A raíz de la estancia de José Mourinho en el Real Madrid se desató una extraña especie de fundamentalismo, que confundió a los seguidores madridistas hasta enfrentarlos en una batalla insoportable para propios y ajenos. La víctima principal de esa guerra de guerrillas fue Iker, el santo y seña de una generación de aficionados al fútbol que tuvimos la enorme fortuna de ver en acción a uno de los grandes guardametas de la historia del fútbol y, especialmente, en noches de gran trascendencia para el deporte español. Casillas pasó de héroe a villano, adorado a despreciado, de admirado a insultado, para un sector de personas que pusieron su alma al servicio del entrenador del Real Madrid.

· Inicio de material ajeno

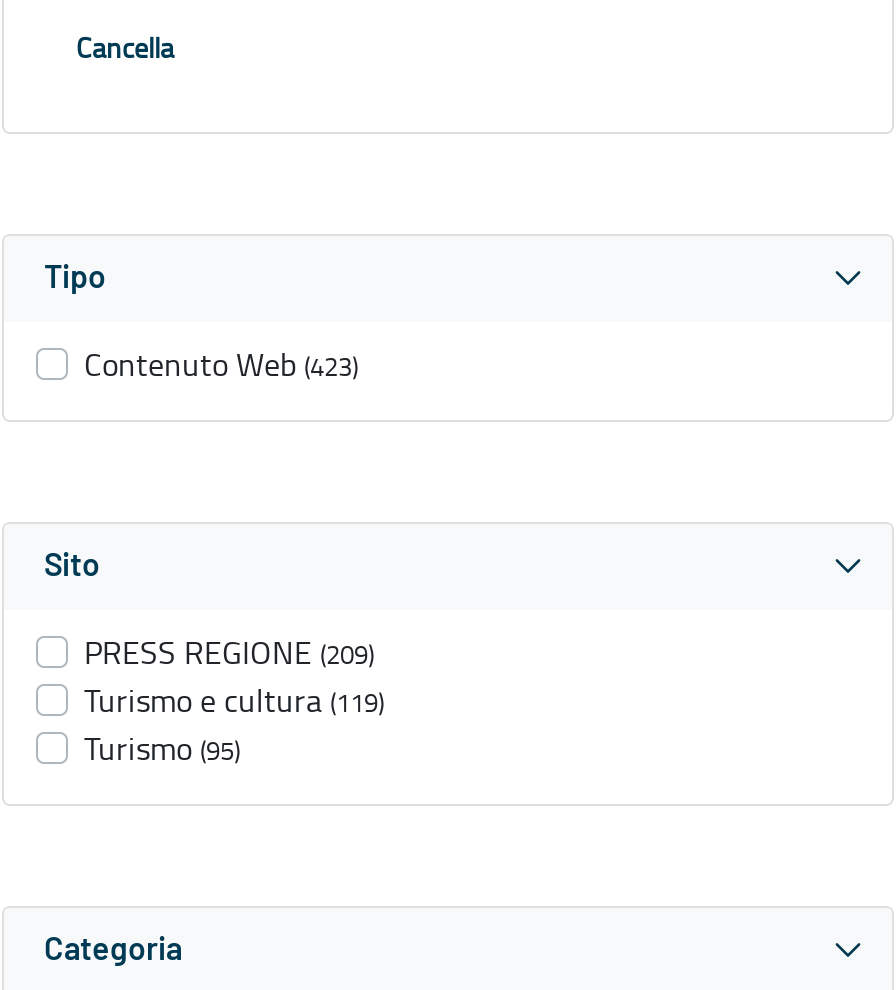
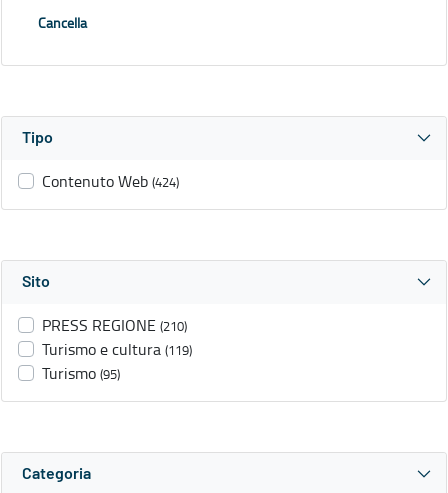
- Contenuto Web (423)
+ Contenuto Web (424)

- PRESS REGIONE (209)
+ PRESS REGIONE (210)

Iker soportó como nadie una presión que ningún futbolista en su lugar y en su estadio habría sido capaz de aguantar. Al final, tomó una decisión inteligente. No quiso continuar donde la vida le resultaba imposible y en una casa en la que alguien se empeñó en amargarle la existencia. El dinero no lo puede todo y un excelente contrato con muchos ceros resulta, en ocasiones, insuficiente para dormir tranquilo y alcanzar la felicidad. Casillas se fue a Oporto, ciudad maravillosa, preñada de historia y de sabor a fútbol. Se estableció cerca de Matosinho con su esposa, Sara, y su hijo, Martín, y allí esperan el nacimiento de un nuevo Casillas- Carbonero.
Los que conocemos a Iker desde que era un crío sabemos bien que no se rinde fácilmente y que la estabilidad y tranquilidad que ha encontrado en Portugal le darán fuerza y alas para continuar. A pesar de que muchos seguidores pensaron que, fuera del Real Madrid, no habría vida para Casillas, lo cierto es que la serenidad y la paz se han instalado en su casa, en su familia, en su entorno y en todos los que lo aprecian.
No es de extrañar por tanto, que se vea en condiciones de cumplir su contrato con el Oporto y llegar hasta el Mundial de Rusia en 2018. Personalmente, si así sucede, pienso celebrarlo por todo lo alto.